The GM5 also ditches the rear flat wheel of the GM1 in favour of a dial positioned to the right of the EVF. The dial is chunky, tactile and includes a push-click operation like earlier Panasonic models. It’s far preferable to the thumb wheel on the GM1 that I constantly pressed by accident when trying to turn it. The new rear dial is a big improvement in ergonomics.
The GM5 uses the same 680 mAh battery as its predecessor which, with the 12-32mm kit lens fitted, provides enough power for 210 shots when composing with the monitor. If you primarily use the viewfinder to compose there’s a bonus of 10 additional shots in it. This is pretty meagre by any standards. The Sony RX100 III manages 320 shots per charge as well as the advantage of in-camera charging via USB. In-camera USB battery charging is also a feature of the Samsung NX300 which will go for 370 shots on a full charge and though the Olympus PEN E-PL7 has an external mains charger like the GM5, its battery will last for 350 shots.
The RX100 III is a fixed lens compact and the two compact system cameras are of course bigger and heavier than the GM5 and, so the GM5 arguably offers a reasonable deal in terms of the trade-off between size and battery life, but it’s very short life span pretty much dictates carrying a spare, particularly if you plan on shooting video, using the interval timer, or making use of the built-in Wifi.
Lumix GM5 lens and stabilisation
The Lumix GM5 may look like a fixed-lens compact, but it is in fact a fully-fledged system camera with a Micro Four Thirds mount, which gives it access to the broadest native lens catalogue of any mirrorless system – and of course multiple third party lenses via adapters. This is one of the key advantages it has over fixed lens models like the Sony RX100 III and Lumix LX100.
It is however important to remember the GM5 is a very small camera with little to hold onto unless you buy the optional grip. As such it’s much harder to hold comfortably or steady for any length of time when using anything other than the kit zoom, you may also experience problems mounting it on a tripod when using other lenses due to their barrels extending below the camera’s base.
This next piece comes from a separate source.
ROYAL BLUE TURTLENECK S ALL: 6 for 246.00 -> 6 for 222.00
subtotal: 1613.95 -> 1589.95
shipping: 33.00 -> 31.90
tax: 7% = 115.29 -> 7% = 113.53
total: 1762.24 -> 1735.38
Panasonic designed the new 12-32mm kit zoom specifically for the original GM1, and it’s truly a marvel of optical engineering. It’s incredibly light and measures just 24mm thick to match the diameter of the lens mount on the body so it’s hard to tell where one starts and the other ends; this also means the bottom of the lens is flush with the camera body and therefore avoids any issues with all but the largest tripod plates. The zoom ring is also positioned on the outer edge, again minimizing any tripod trouble.
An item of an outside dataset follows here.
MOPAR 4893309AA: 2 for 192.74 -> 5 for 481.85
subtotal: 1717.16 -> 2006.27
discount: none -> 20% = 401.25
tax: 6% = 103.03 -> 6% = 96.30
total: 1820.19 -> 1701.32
Lumix GM5 with 12-32mm wide
Lumix GM5 with 12-32mm tele
|12-32mm at 12mm (24mm equiv)||12-32mm at 32mm (64mm equiv)|
The lens is a collapsing design that must be extended for use. There’s no lock, you simply give the zoom ring a firm twist and an inner barrel pops out, roughly by the same amount again; the zoom ring then starts at 12mm and rotates round to 32mm.
While it’ll take you a second or two to unclip the lens cap, you can at least twist the zoom ring very quickly and arrive at the longest focal length in under a second. In contrast, the Sony RX100 III takes over two seconds to activate its built-in zoom and the Samsung NX3000’s powered kit zoom takes a similar amount of time. The Olympus PEN’s powered 14-42mm kit zoom is comparatively swift and the E-PL7 can take a shot in a fraction over one second after you’ve pressed the power button. But the GM5 still has the edge if you want to zoom in as you just extend the twisting action which takes no time at all. Zooming the Olympus 14-42mm EZ lens to its maximum extent adds another couple of seconds to the time taken.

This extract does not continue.